Namun, Daendels gagal menancapkan pengaruh Prancis lebih dalam di Jawa karena para pemimpin pribumi bersekutu dengan Inggris untuk mengusirnya. Pengganti Daendels, Jan Willem Jansens, tidak sanggup mempertahankan Jawa yang akhirnya jatuh ke tangan Inggris.

Infografik Keruntuhan Imperium Prancis

Infografik Keruntuhan Imperium Prancis. tirto.id/Quita

Babak Akhir

Pada paruh kedua perang Napoleonik, pendudukan Prancis atas Illyrian—kini Slovenia dan Kroasia—menyebabkan konflik yang lebih meluas. Bersamaan dengan pendudukan Belanda, Prancis juga menganeksasi wilayah timur laut Jerman.

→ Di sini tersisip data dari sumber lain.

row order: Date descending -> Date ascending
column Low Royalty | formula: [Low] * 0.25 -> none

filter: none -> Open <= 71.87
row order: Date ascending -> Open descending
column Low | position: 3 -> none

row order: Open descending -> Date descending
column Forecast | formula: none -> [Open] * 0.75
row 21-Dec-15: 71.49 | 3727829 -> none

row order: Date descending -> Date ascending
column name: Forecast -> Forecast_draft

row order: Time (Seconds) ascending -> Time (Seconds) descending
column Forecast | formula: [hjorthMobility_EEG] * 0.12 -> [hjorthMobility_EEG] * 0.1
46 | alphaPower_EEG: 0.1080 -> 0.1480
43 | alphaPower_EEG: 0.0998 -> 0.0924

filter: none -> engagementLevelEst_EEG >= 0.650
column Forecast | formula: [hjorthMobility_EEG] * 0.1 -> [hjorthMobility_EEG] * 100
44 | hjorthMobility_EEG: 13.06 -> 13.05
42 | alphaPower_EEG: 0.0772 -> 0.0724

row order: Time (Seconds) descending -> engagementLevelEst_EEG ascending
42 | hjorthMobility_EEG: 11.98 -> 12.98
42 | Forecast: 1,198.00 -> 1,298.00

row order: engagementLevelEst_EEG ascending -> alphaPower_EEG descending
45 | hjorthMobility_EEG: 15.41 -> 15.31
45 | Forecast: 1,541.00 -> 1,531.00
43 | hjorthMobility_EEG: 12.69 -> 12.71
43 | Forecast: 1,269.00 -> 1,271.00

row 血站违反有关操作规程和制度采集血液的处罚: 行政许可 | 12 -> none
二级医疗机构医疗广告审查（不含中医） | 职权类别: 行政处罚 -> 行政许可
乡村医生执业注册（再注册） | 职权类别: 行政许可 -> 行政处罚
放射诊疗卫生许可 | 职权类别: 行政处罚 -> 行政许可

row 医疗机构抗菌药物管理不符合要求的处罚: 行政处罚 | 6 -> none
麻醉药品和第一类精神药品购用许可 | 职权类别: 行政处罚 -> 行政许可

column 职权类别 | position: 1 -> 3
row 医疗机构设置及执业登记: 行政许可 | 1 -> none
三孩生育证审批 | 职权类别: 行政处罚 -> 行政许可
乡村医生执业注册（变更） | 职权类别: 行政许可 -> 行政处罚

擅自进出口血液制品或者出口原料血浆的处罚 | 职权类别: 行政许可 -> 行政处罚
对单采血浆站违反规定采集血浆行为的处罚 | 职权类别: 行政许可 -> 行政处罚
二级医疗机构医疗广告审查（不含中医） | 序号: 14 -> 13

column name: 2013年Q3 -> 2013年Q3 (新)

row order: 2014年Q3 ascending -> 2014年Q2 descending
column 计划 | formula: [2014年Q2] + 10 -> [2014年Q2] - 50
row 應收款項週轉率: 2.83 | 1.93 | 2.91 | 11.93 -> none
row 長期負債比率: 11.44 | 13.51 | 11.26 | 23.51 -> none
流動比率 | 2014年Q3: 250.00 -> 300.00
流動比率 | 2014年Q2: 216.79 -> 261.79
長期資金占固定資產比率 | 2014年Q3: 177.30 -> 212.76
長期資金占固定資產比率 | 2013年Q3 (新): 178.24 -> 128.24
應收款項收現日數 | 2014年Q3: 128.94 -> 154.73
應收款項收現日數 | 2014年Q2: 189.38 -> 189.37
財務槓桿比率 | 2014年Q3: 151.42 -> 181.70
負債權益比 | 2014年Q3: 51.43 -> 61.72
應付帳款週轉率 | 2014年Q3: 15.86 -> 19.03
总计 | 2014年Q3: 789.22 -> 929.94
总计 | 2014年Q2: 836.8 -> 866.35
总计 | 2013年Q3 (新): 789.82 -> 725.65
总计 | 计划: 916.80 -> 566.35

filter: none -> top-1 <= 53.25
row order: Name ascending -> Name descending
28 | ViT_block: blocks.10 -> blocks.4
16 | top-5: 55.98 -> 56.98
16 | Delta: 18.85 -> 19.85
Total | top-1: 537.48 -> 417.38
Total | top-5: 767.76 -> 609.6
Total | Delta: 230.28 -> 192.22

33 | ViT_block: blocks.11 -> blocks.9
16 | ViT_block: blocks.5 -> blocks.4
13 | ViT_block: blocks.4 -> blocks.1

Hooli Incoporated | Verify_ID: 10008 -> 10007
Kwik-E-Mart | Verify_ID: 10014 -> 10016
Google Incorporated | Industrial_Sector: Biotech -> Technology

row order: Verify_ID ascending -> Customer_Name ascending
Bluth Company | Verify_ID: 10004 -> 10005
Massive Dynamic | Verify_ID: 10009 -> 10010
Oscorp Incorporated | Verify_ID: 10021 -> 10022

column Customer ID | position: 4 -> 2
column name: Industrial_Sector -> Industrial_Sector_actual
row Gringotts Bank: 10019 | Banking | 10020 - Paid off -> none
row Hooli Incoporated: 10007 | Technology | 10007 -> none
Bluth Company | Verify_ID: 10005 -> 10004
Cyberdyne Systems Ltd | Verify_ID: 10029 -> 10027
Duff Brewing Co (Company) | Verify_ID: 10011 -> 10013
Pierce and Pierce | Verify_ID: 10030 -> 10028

Malapetaka bagi tentara Prancis datang ketika mereka berusaha menginvasi Rusia pada 24 Juni 1812. Kala itu, Tsar Alexander I paham betul bahwa legiun Prancis yang jumlahnya mencapai setengah juta orang bukanlah lawan yang mudah dipatahkan.

Panglima perang Kerajaan Rusia Mikhail Kutuzov memilih taktik untuk menghindari perang langsung dengan pasukan Prancis. Dalam kondisi berhadap-hadapan begitu, tentara Rusia kemungkinan akan dilumat oleh pasukan Napoleon. Maka itu, Kutuzov memfokuskan kekuatan tentara Rusia untuk mengamankan wilayah Moskow.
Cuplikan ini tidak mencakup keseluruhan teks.